Conversion and Arithmetic Errors: Change between SQL Server 2000 and 2005

In this post from last week, I gave an example of a query with a conversion where the optimizer pushes the conversion below a join.  The result is that the conversion may be run on rows that do not join which could lead to avoidable failures.  I ran this query on SQL Server 2005.  After I published that post, a reader pointed out to me that my example query generates a different plan on SQL Server 2000:

CREATE TABLE T1 (A INT, B CHAR(8))
INSERT T1 VALUES (0, '0')
INSERT T1 VALUES (1, '1')
INSERT T1 VALUES (99, 'Error')

CREATE TABLE T2 (X INT)
INSERT T2 VALUES (1)
INSERT T2 VALUES (2)
INSERT T2 VALUES (3)
INSERT T2 VALUES (4)
INSERT T2 VALUES (5)

SELECT T1.A, CONVERT(INT, T1.B) AS B_INT
FROM T1 JOIN T2 ON T1.A = T2.X

Here is the SQL Server 2000 plan:

**  |--Compute Scalar(DEFINE:([Expr1004]=Convert([T1].[B])))
**       |--Hash Match(Inner Join, HASH:([T1].[A])=([T2].[X]), RESIDUAL:([T2].[X]=[T1].[A]))
            |--Table Scan(OBJECT:([T1]))
            |--Table Scan(OBJECT:([T2]))

And here is the SQL Server 2005 plan:

  |--Hash Match(Inner Join, HASH:([T1].[A])=([T2].[X]), RESIDUAL:([T2].[X]=[T1].[A]))
**       |--Compute Scalar(DEFINE:([Expr1008]=CONVERT(int,[T1].[B],0)))
**       |    |--Table Scan(OBJECT:([T1]))
       |--Table Scan(OBJECT:([T2]))

The result is that the SQL Server 2000 plan runs without any errors - the "bad" row is filtered out by the join - while the SQL Server 2005 plan fails when it tries to convert the "bad" row.  It turns out that this change in behavior is documented in this Books Online entry under the Transact-SQL section and "Expressions in queries" feature.  This entry states that queries that worked on SQL Server 2000 could fail on SQL Server 2005.  It also states that the change enables two benefits: "the ability to match indexes on computed columns" and "the prevention of redundant computation of expression results."  Let's investigate these two benefits.

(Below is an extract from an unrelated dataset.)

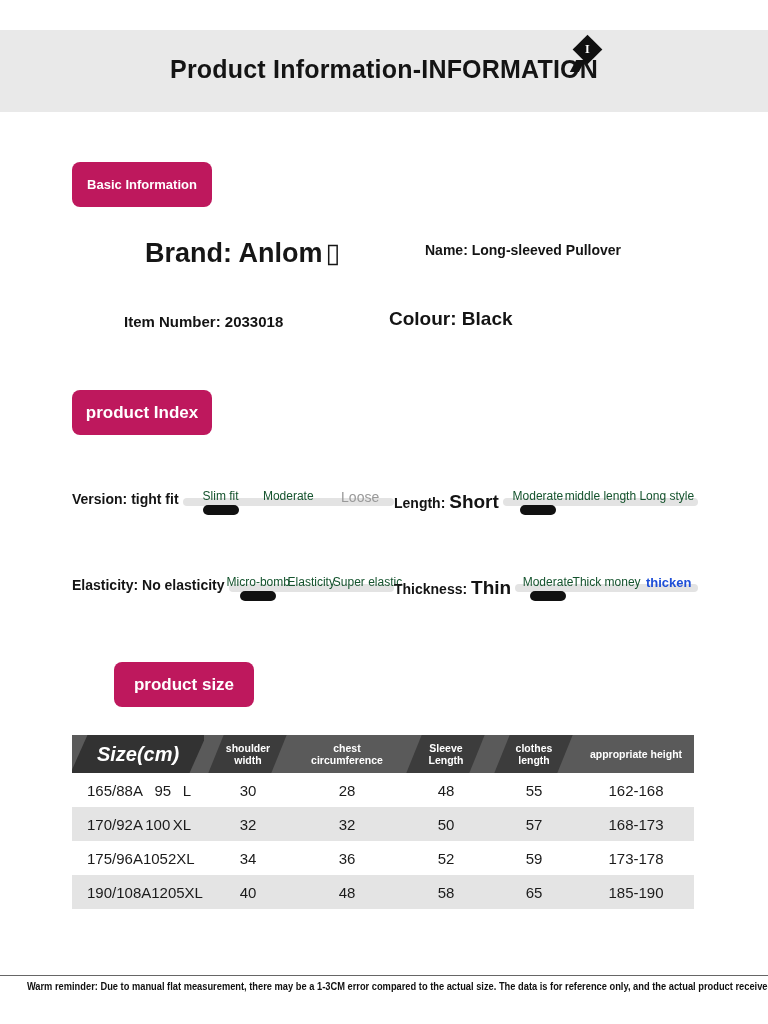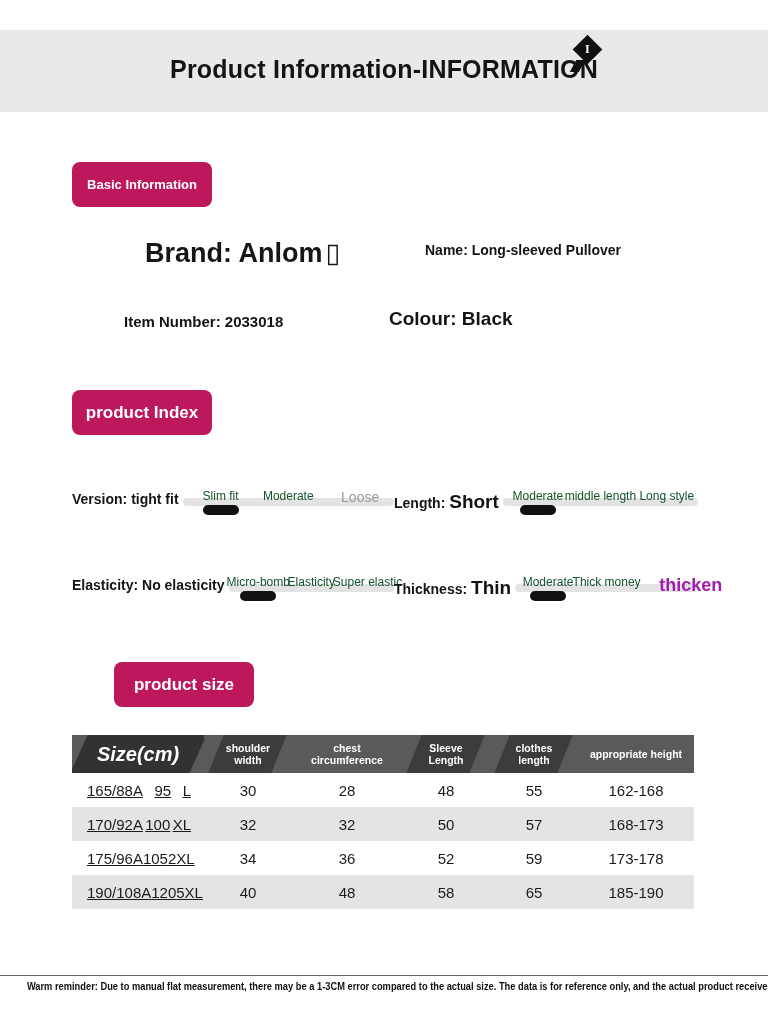"thicken" .opt-bold { color: #a21caf -> #1d4ed8; font-size: 18px -> 13px; margin-left: 22px -> none }
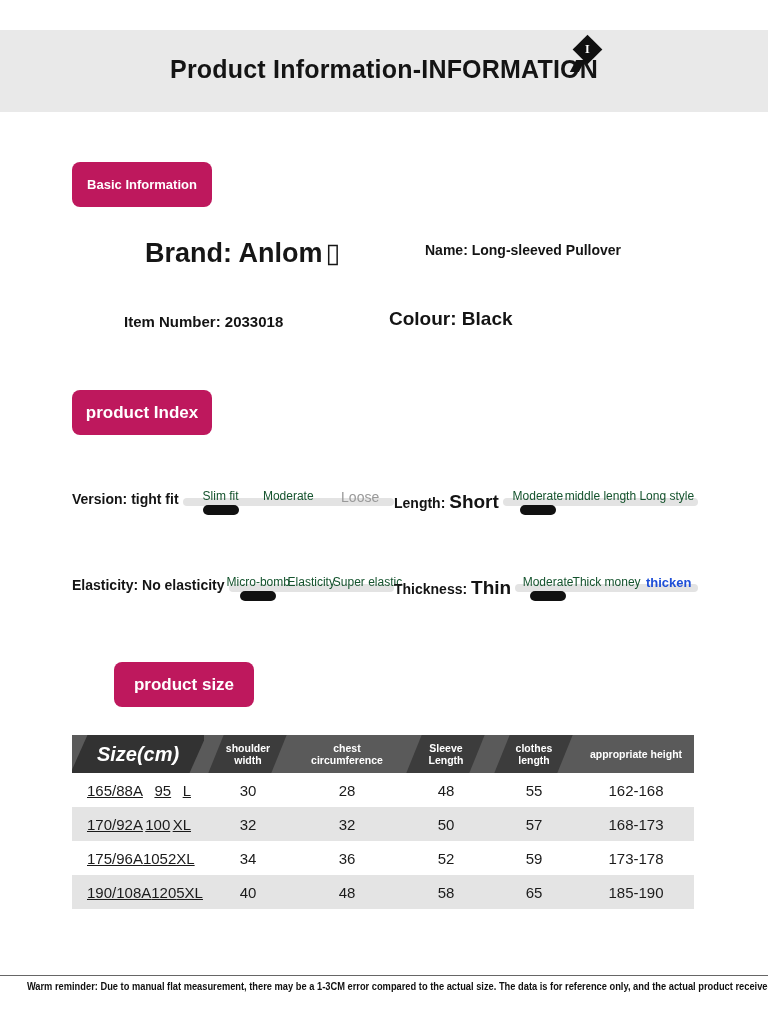"165/88A" .size-cell-wrap { text-decoration: underline -> none }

To understand the first benefit ("the ability to match indexes on computed columns"), suppose we create a new table with a computed column that matches the conversion in our query and then create an index on that computed column:

CREATE TABLE T3 (A INT, B CHAR(8), C AS CONVERT(INT, B)
CREATE INDEX T3C ON T3 (C, A)

INSERT T3 VALUES (0, '0')
INSERT T3 VALUES (1, '1')

SELECT T3.A, CONVERT(INT, T3.B) AS B_INT
FROM T3 JOIN T2 ON T3.A = T2.X

This computed column is sometimes referred to as a "persisted" computed column because the index stores the actual values of the computed column.  For computed columns on complex or expensive expressions, using such an index could be faster than evaluating the expression anew.  Note that, because the computed column must be evaluated to maintain the index, we cannot insert a "bad" row into T3.  Any attempt to insert a "bad" row immediately fails with a conversion error.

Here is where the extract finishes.